【实践】广告ctr模型之Deep cross network (dcn)


广告ctr模型可用的深度模型其本质架构都一样(可见https://blog.csdn.net/dengxing1234/article/details/79916532),这也是限制了模型的发展路线。Deep cross network在广告ctr模型也是应用很常见,它聚焦于解决特征工程的问题,对比paper中提到:【DNN可以自动地学习特征地交互作用,然而,它们隐式地的生成所有的特征交互,这对于学习所有类型的交叉特征不一定有效。于是提出了一种能够保持深度神经网络良好收益的深度交叉网络(DCN),除此之外,它还引入了一个新的交叉网络,更有效地学习在一定限度下的特征相互作用,更有甚,DCN在每一层确切地应用交叉特征而不需要人工特征工程,这相比于DNN模型增加地额外地复杂度可以忽略不计】。自己按照paper和高级的tensorflow api,实现l一版dcn,源码文件3个都已共享。希望有问题各位同行人能指出交流。

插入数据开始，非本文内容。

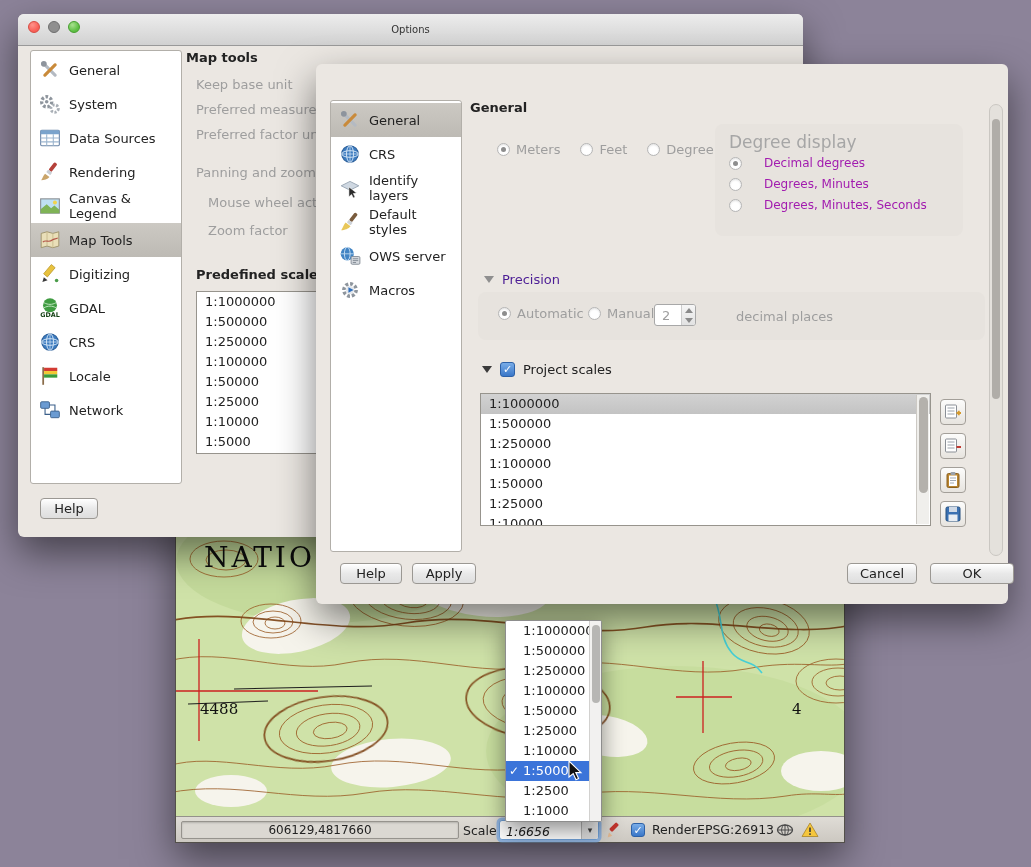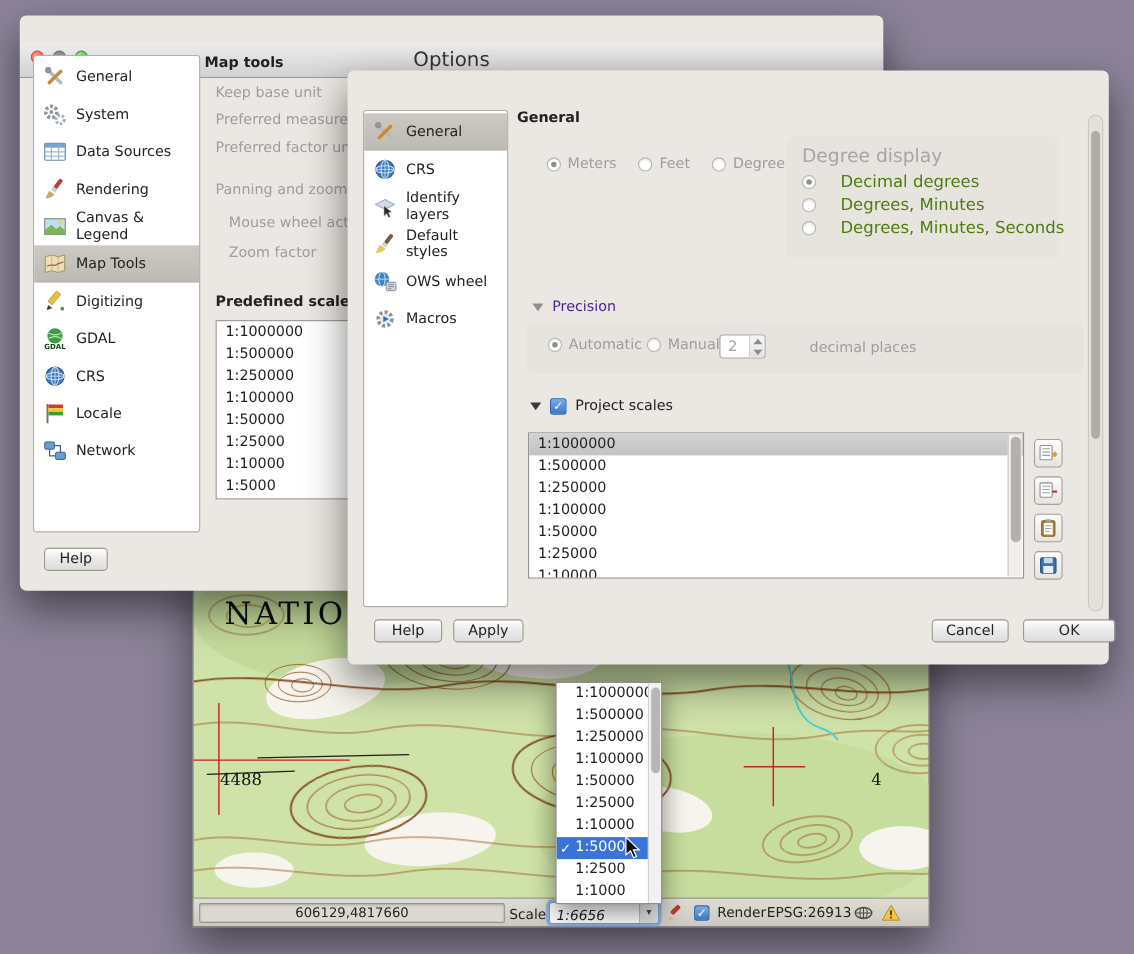--- a/index.html
+++ b/index.html
@@ -8,21 +8,21 @@
     position:relative; overflow:hidden;
     background:#8c8399;
     font-family:"DejaVu Sans","Liberation Sans",sans-serif;
     font-size:13px; color:#222;
   }
   .window { position:absolute; border-radius:6px; box-shadow:0 16px 38px rgba(0,0,0,.5); }
   .titlebar {
     height:32px; background:linear-gradient(#ededed,#d1d1d1);
     border-bottom:1px solid #999; border-radius:6px 6px 0 0;
     display:flex; align-items:center; justify-content:center;
-    position:relative; color:#333; font-size:18px;margin-top:25px;
+    position:relative; color:#333; font-size:10px;
   }
   .lights { position:absolute; left:10px; top:7px; display:flex; gap:8px; }
   .light { width:12px; height:12px; border-radius:50%; }
   .light.close { background:radial-gradient(circle at 35% 30%, #ff928a, #f95f57 65%); border:1px solid #d64a41; }
   .light.min   { background:#8f8f8f; border:1px solid #6f6f6f; }
   .light.zoom  { background:radial-gradient(circle at 35% 30%, #a8e18f, #5dbf43 65%); border:1px solid #459e2d; }
 
   .cfg-sidebar { position:absolute; background:#fff; border:1px solid #b2afa9; border-radius:3px; overflow:hidden; padding:2px 0; }
   .side-item { height:34px; display:flex; align-items:center; gap:8px; padding:0 8px; }
   .side-item.selected { background:linear-gradient(#ccc9c3,#bdbab4); }
@@ -90,21 +90,21 @@
   #opt-scales-list { left:178px; top:277px; width:312px; height:163px; }
   #opt-help { left:22px; top:484px; width:58px; }
 
   
   #pp-win { left:316px; top:64px; width:692px; height:540px; background:#ebe7e2; z-index:3; }
   #pp-sidebar { left:14px; top:36px; width:132px; height:452px; }
   #pp-header { left:154px; top:36px; }
   #units-row { left:181px; top:78px; display:flex; gap:20px; color:#9e9e9e; }
   #degree-panel { left:399px; top:60px; width:248px; height:112px; color:#a6a6a6; }
   .dp-label { position:absolute; left:14px; top:8px; font-size:17px; }
-  .dp-radio { position:absolute; left:14px; font-size:15px; color:#4d7c0f;gap:22px; }
+  .dp-radio { position:absolute; left:14px; font-size:12px; color:#a21caf;gap:22px; }
   #prec-header { left:168px; top:208px; display:flex; align-items:center; gap:8px; color:#4c1d95; }
   #prec-panel { left:162px; top:228px; width:507px; height:48px; color:#9e9e9e; }
   #pscales-header { left:166px; top:298px; display:flex; align-items:center; gap:8px; }
   #pp-scales { left:164px; top:329px; width:451px; height:133px; }
   .inner-sb { position:absolute; right:1px; top:1px; bottom:1px; width:13px; background:#f0efec; border-left:1px solid #ccc9c4; }
   .inner-thumb { position:absolute; left:2px; top:2px; width:9px; height:96px; background:#b4b1ac; border-radius:5px; }
   #pp-dialog-sb { position:absolute; left:673px; top:40px; width:14px; height:452px; background:#e4e1dc; border:1px solid #cac7c2; border-radius:7px; }
   #pp-dialog-thumb { position:absolute; left:2px; top:14px; width:8px; height:280px; background:#b0ada8; border-radius:4px; }
 
   
@@ -393,21 +393,21 @@
         <span>Default styles</span>
       </div>
       <div class="side-item">
         <span class="icon22"><svg viewBox="0 0 20 20" width="22" height="22">
               <circle cx="7.5" cy="8" r="6" fill="#4184c4"></circle>
               <ellipse cx="7.5" cy="8" rx="2.6" ry="6" fill="none" stroke="#cfe4f6" stroke-width="0.8"></ellipse>
               <path d="M1.5 8 H13.5" stroke="#cfe4f6" stroke-width="0.7"></path>
               <rect x="11" y="10.5" width="8" height="7" rx="1" fill="#d7dbe0" stroke="#7d8590" stroke-width="0.8"></rect>
               <path d="M12.5 12.5 H17.5 M12.5 14.2 H17.5 M12.5 15.9 H15.5" stroke="#7d8590" stroke-width="0.8"></path>
             </svg></span>
-        <span>OWS wheel</span>
+        <span>OWS server</span>
       </div>
       <div class="side-item">
         <span class="icon22"><svg viewBox="0 0 20 20" width="22" height="22">
               <circle cx="10" cy="10" r="5.6" fill="none" stroke="#8e959d" stroke-width="3.2" stroke-dasharray="2.6 1.7"></circle>
               <circle cx="10" cy="10" r="3.6" fill="#e3e6ea"></circle>
               <path d="M8.6 7.6 L13.2 10 L8.6 12.4 Z" fill="#2f6fbd"></path>
             </svg></span>
         <span>Macros</span>
       </div>
     </div>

原版paper:https://arxiv.org/abs/1708.05123

 


my_core.py

from tensorflow.python.framework import tensor_shape
from tensorflow.python.layers import base
from tensorflow.python.ops import init_ops
from tensorflow.python.ops import standard_ops
from tensorflow.python.framework import ops

class CrossLayer(base.Layer):
    def __init__(self,
                 use_bias=True,
                 kernel_initializer=None,
                 bias_initializer=init_ops.zeros_initializer(),
                 kernel_regularizer=None,
                 bias_regularizer=None,
                 activity_regularizer=None,
                 kernel_constraint=None,
                 bias_constraint=None,
                 trainable=True,
                 name=None,
                 **kwargs):
        super(CrossLayer, self).__init__(trainable=trainable, name=name,
                                activity_regularizer=activity_regularizer,
                                **kwargs)

        self.use_bias = use_bias
        self.kernel_initializer = kernel_initializer
        self.bias_initializer = bias_initializer
        self.kernel_regularizer = kernel_regularizer
        self.bias_regularizer = bias_regularizer
        self.kernel_constraint = kernel_constraint
        self.bias_constraint = bias_constraint
        self.input_spec = base.InputSpec(min_ndim=2)

    def build(self, input_shape):
        input_shape = tensor_shape.TensorShape(input_shape)
        if input_shape[-1].value is None:
            raise ValueError('The last dimension of the inputs to `DCN` ''should be defined. Found `None`.')
        self.dim = input_shape[-1].value
        self.input_spec = base.InputSpec(min_ndim=2,
                                         axes={-1: self.dim})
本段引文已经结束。